O tratamento satírico consegue ganhar mais espaço quando o olhar caricatural se estende para os personagens secundários. Patrick se mostra um sujeito que deixou sua vida entregue aos comandos de Magalie, deixando de estar com a família para viver dentro de uma bolha. Ele se sujeita às ordens mais autoritárias sem conseguir dizer o que pensa ou negar algo despropositado, como fica claro nas exigências de um iogurte específico para as refeições. Uma dupla de irmãos que bisbilhota o chalé confere outra faceta problemática àquele mundo, pois exemplifica o público ávido por um contato com a celebridade. Eles não veem problema de perseguir Magalie até a casa, pedir uma fotografia após atirar bolas de neve na janela de madrugada e invadir o local em busca de alguma recordação. Além dos dois personagens, uma multidão de fãs em volta da grade do chalé sintetizam como os conceitos de fama e repercussão pública dependem cada vez menos de um trabalho elogiável.

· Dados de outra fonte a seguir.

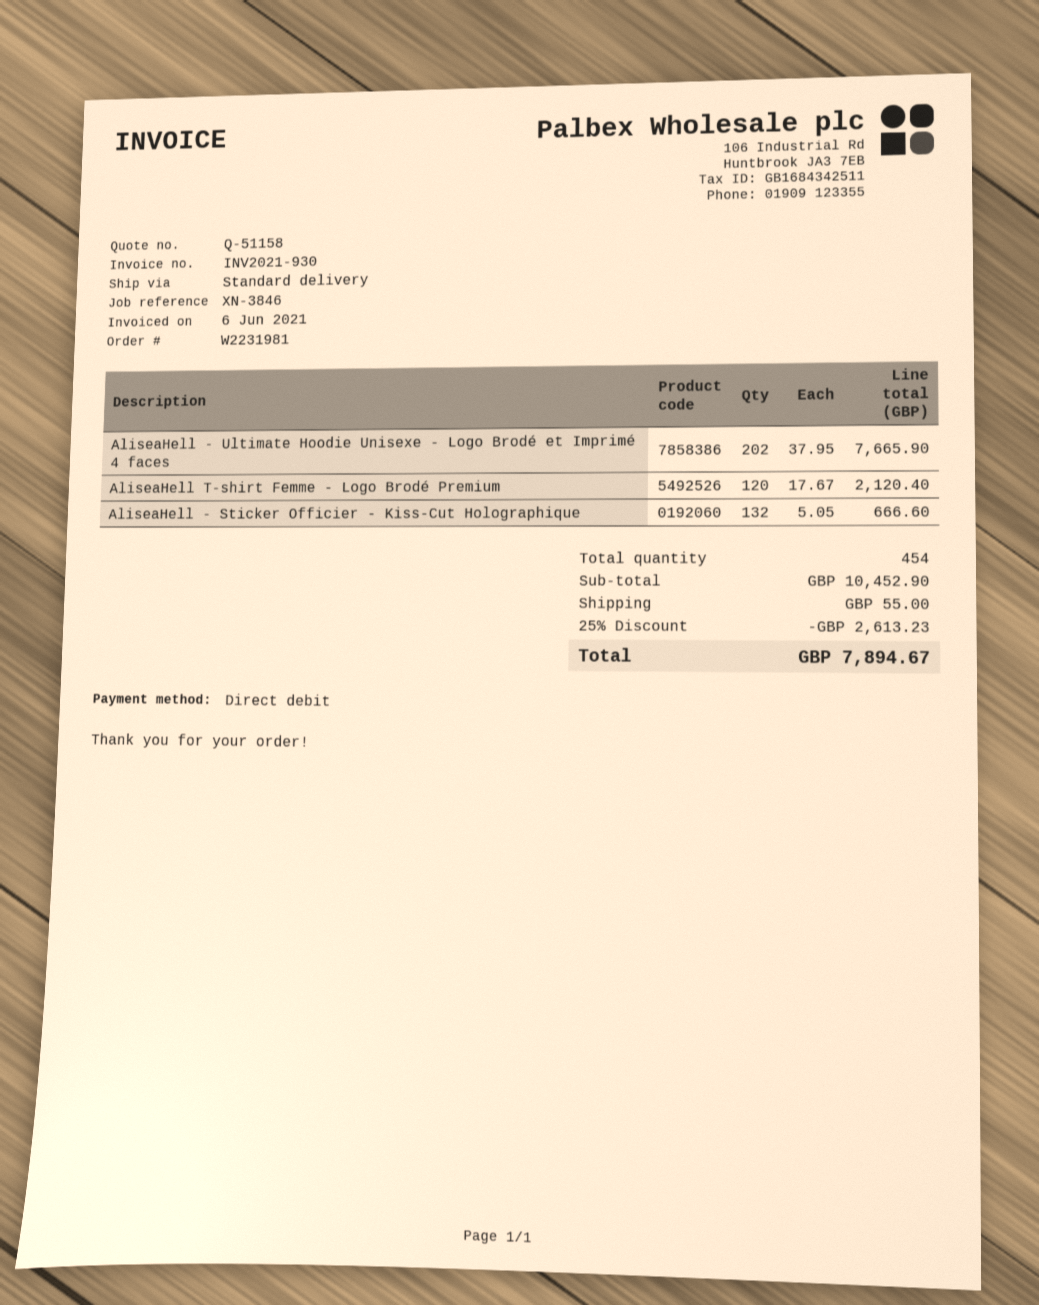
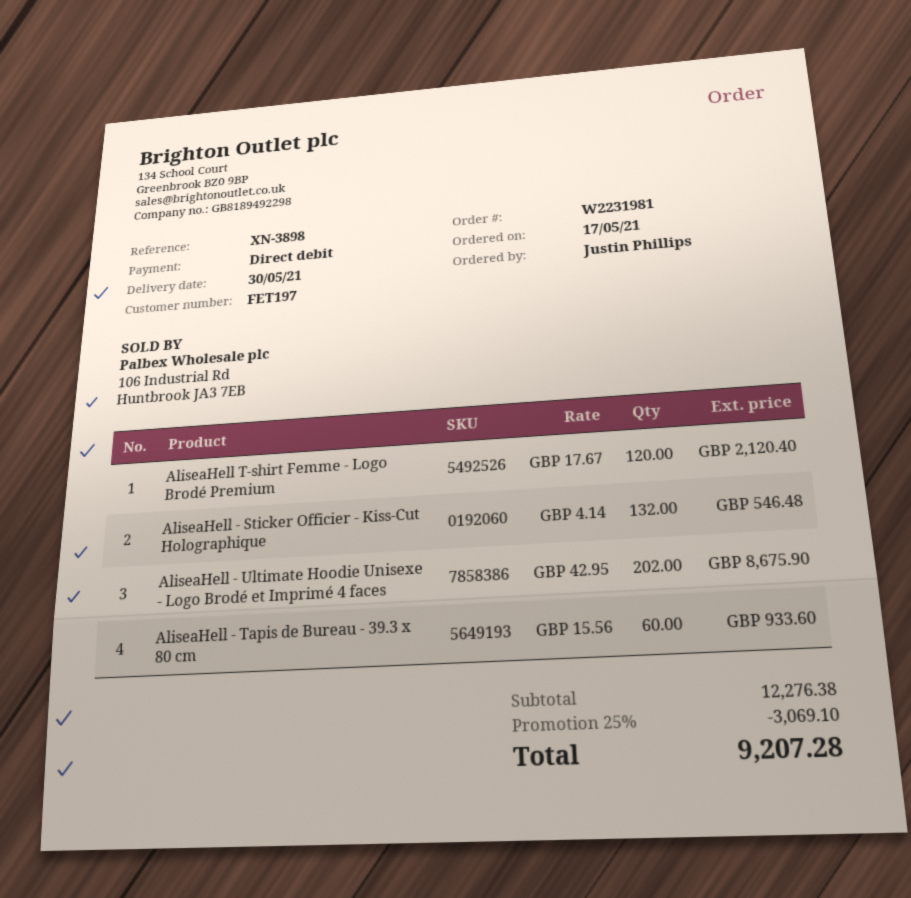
reference: XN-3846 -> XN-3898
AliseaHell - Ultimate Hoodie Unisexe - Logo Brodé et Imprimé 4 faces: 202 x 37.95 = 7665.90 -> 202 x 42.95 = 8675.90
AliseaHell - Sticker Officier - Kiss-Cut Holographique: 132 x 5.05 = 666.60 -> 132 x 4.14 = 546.48
AliseaHell - Tapis de Bureau - 39.3 x 80 cm: none -> 60 x 15.56 = 933.60
subtotal: 10452.90 -> 12276.38
discount: 25% = 2613.23 -> 25% = 3069.10
shipping: 55.00 -> none
total: 7894.67 -> 9207.28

Isso porque a presença da jornalista ilumina outras críticas possíveis. A chantagem da repórter é o ponto de partida para questionar um público consumidor que segue e interage com os vídeos agressivos da protagonista. O sucesso dela nas redes sociais gira em torno do mesmo tipo de conteúdo: uma série de lesões graves que ela aplica sobre o próprio corpo para chamar a atenção para sua insensibilidade à dor física. O interesse duvidoso dos fãs por vídeos assim diz muito sobre a banalização e a espetacularização da violência, inclusive com o pai de Magalie sendo seu primeiro apreciador. A jornalista também tenta esclarecer o psicológico da influenciadora, entendendo melhor suas origens, motivações e sentimentos. No entanto, a resistência de Magalie é tão grande que ela assume uma postura defensiva contra quaisquer perguntas mais íntimas. É um comportamento que pode sinalizar uma personalidade que não aceita ser contrariada nem se interessa em conhecer suas emoções, devido à busca por uma satisfação imediatista.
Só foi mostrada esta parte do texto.